A few months ago I found myself stationed in a leather backed chair sitting before an ornate wooden desk being given an audience with the occupier of that desk. I was in the study of a local pastor. I was rambling incessantly or more accurately pulling myself into a thousand different conversational directions as I often have a tendency to do. A good friend suggested that even though I do seem to take the long way around or the scenic route as it were in getting to my point I do in fact make my point in the end. This was no doubt this was the case of this particular meeting. It’s hard for me to recount the specifics of my dialogue or the exact utterances of my elongated monologue I do know that in my mouth’s exhaustive attempt to maintain the pace of my mind I was trying to express the inexpressible and the insatiable nature of a hunger growing within. I was striving ,quite clumsily I might add, to explain an inexplicable awakening brought about by the better part of a year’s worth of soul searching, prayer, and intense reading of just about anything I could get my hands on grasping at an emerging truth. I was seeing for the first time, full of questions and loving every minute of it. I was eager to deconstruct the sacred cows and misconceptions held unquestionably dear and in their place build something beautiful in the divine reality of grace and justice and truth. I shudder to refer to these thoughts and feelings in the past tense as they encapsulate ever so clearly my current thoughts, feelings, and desires.

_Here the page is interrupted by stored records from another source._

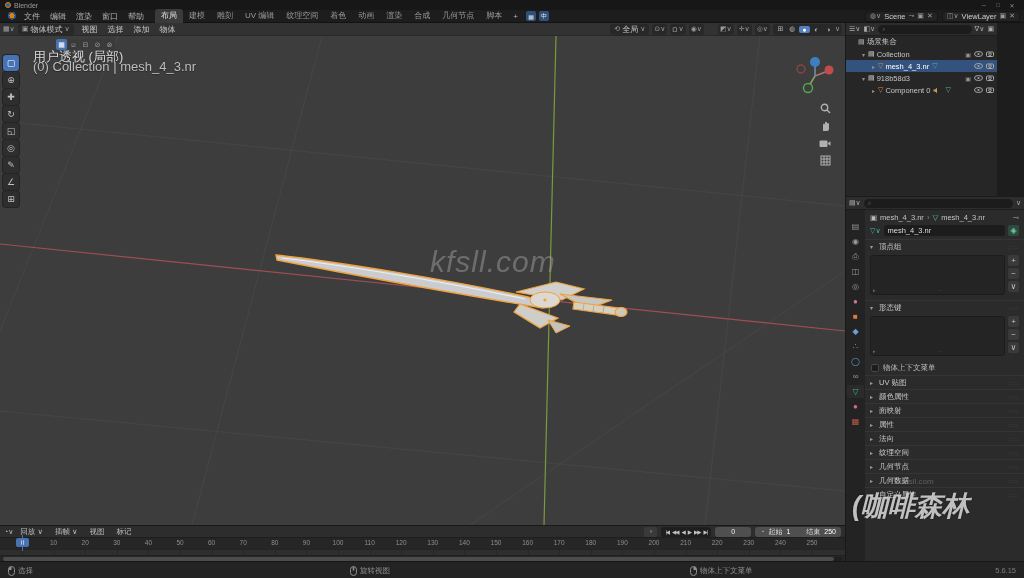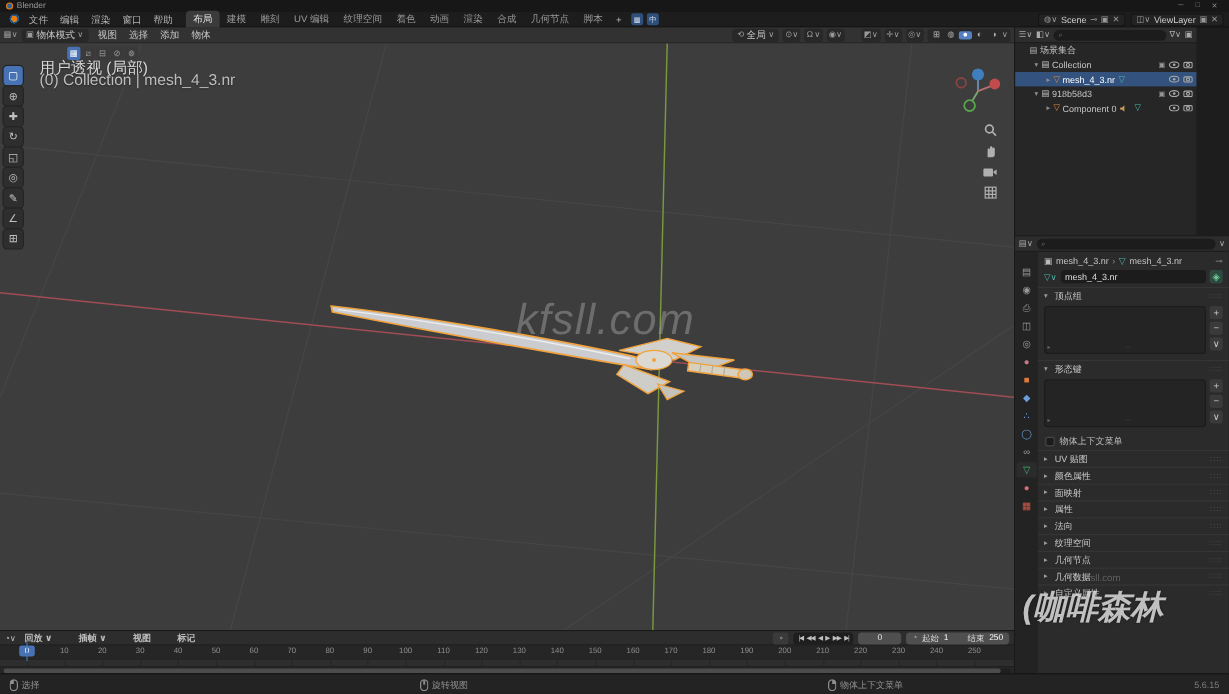--- a/index.html
+++ b/index.html
@@ -43,7 +43,7 @@
   .tool-btn { width:16px; height:16px; background:#2e2e2e; border-radius:3px; display:flex;
     align-items:center; justify-content:center; font-size:9px; color:#c0c0c0; box-shadow:0 0 0 1px #242424; }
   .tool-btn.active { background:#4772b3; color:#fff; }
-  #vp-watermark { position:absolute; left:430px; top:222px; font-size:36px; font-style:italic;
+  #vp-watermark { position:absolute; left:430px; top:222px; font-size:30px; font-style:italic;
     color:rgba(150,150,150,0.55); letter-spacing:1px; }
   #vp-wm-topleft { position:absolute; left:55px; top:12px; font-size:32px; font-weight:bold;
     color:rgba(220,220,220,0.07); letter-spacing:4px; }

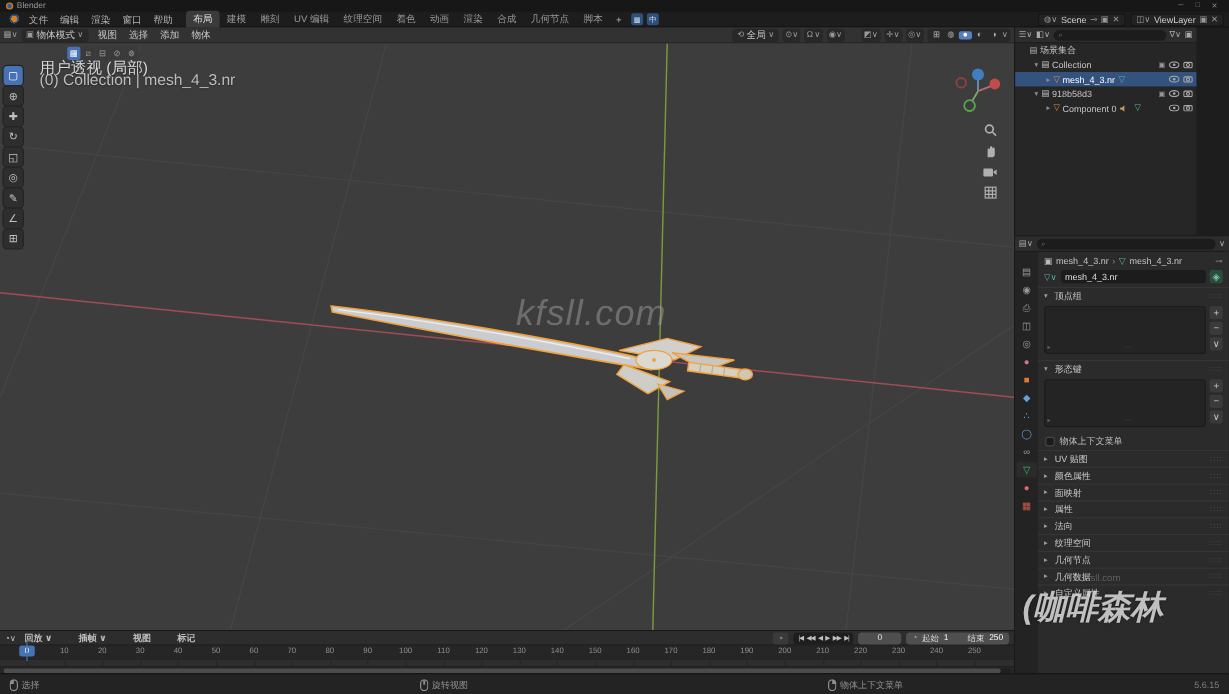--- a/index.html
+++ b/index.html
@@ -541,7 +541,7 @@
 <div id="timeline">
   <div id="tl-header">
     <span style="font-size:7px">◔∨</span>
-    <div id="tl-menus" style="display:flex;gap:12px;font-weight:bold;">
+    <div id="tl-menus" style="display:flex;gap:2px;">
         <span class="menu-item">回放 ∨</span>
         <span class="menu-item">插帧 ∨</span>
         <span class="menu-item">视图</span>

I had discovered as David Dark so aptly and eloquently put it “the sacredness of questioning everything”.
Of the details that do stick out in my memory regarding this conversation was the pastor’s constant reminder that “you must remember there are absolutes”. If I can say that there was a central theme to his topical contributions it was this notion that there are “absolutes”. My recognition of the existence of “absolutes” seemed to be his chief concern and yet in my mind I was by no mean’s questioning that or was I? Although “absolutes” had nothing to do with what I was so deeply wanting to convey and though at first I didn’t disagree I have to admit that something just didn’t feel right about those statements. Something was amiss. Such a statement seems all to obvious given the fact that these events took place months ago and they still occupy a piece of my mental real estate. It raised an important question. I had to take a step back and ask my self “do I believe there are absolutes?”.
While there are those who are far more philosophically and theologically informed on this particular topic than I it has as of yet to stop me from chiming in. After much internal debating, which just so happens to be my favorite kind mostly just because it’s the only kind I can win, I came to believe that I don’t absolutely believe in “absolutes”. While it does seem like a bold move to take a stance disavowing the existence of “absolutes” perhaps I should elaborate.
It seems that throughout history man kind has been obsessed with forming absoluteness in the concepts of the workings of the world or the way we see it and what we believe about it. We seek out concrete rigidity and stern distinctions with a feverish ferocity unlike anything else. We live to categorize, rationalize, and any other -ize you could think of. At one point in time it was an accepted “absolute” truth that the world was flat. It was “absolutely” true that the Earth was the center of the universe. When Galileo first presented his notions that the Earth was not the center of the universe the Church surmised that based Josh 10:12 the Earth must be the universe’s constant and static center. They condemned him, declared him to be a heretic, and under threat of death forced him to recant. Nearly 350 years later in 1991 the Vatican finally declared that Galileo was right. To bring the story a little closer to home in 1954 the four minute mile was “absolutely impossible” until Roger Bannister did it. It has now become the standard of all professional middle distance runners. In the last 50 years the four minute barrier has been beaten again and again lowering the mile record by almost 17 seconds. Yet our culture and society as a whole still remains predominantly reductionistic. We must give up the pursuit of a singular answer. The way of faith is a journey not a destination, more questions than answers, and an open armed embracing of doubt rather than a discarding denial of it.
Destination mentalities are divisive. They center on an acceptance of a single commonality and the exclusion of everyone and everything to the contrary. They are based on deciding who’s wrong, who’s right, who’s in, and who’s out, a world of absolutes, bouncers, and velvet ropes.
As Rob Bell so aptly put it in his book Velvet Elvis, “Our words aren’t absolutes. Only God is absolute, and God has no intention of sharing this absoluteness with anything, especially words people have come up with to talk about him”. He went on to say that “The moment God is figured out with nice neat lines and definitions, we are no longer dealing with God. We are dealing with somebody we made up. And if we made him up , then we are in control. And so in passage after passage, we find God reminding people that he is beyond and bigger and more.”
This life, these faiths, this world, and especially it’s divine creator are “beyond and bigger and more”. Too complex to comprehend, too big to be reduced, it can’t be pinned down and our job is the very opposite. It is our task to keep moving forward. It is our duty to keep moving the mile markers further, to keep pushing the boundaries, to wrestle with absoluteness, and to fight certainty. Ecclesia reformata, semper reformanda: the church reformed and always RE-FORMING. This is our destiny, our duty, our call, this is who we were and are meant to be.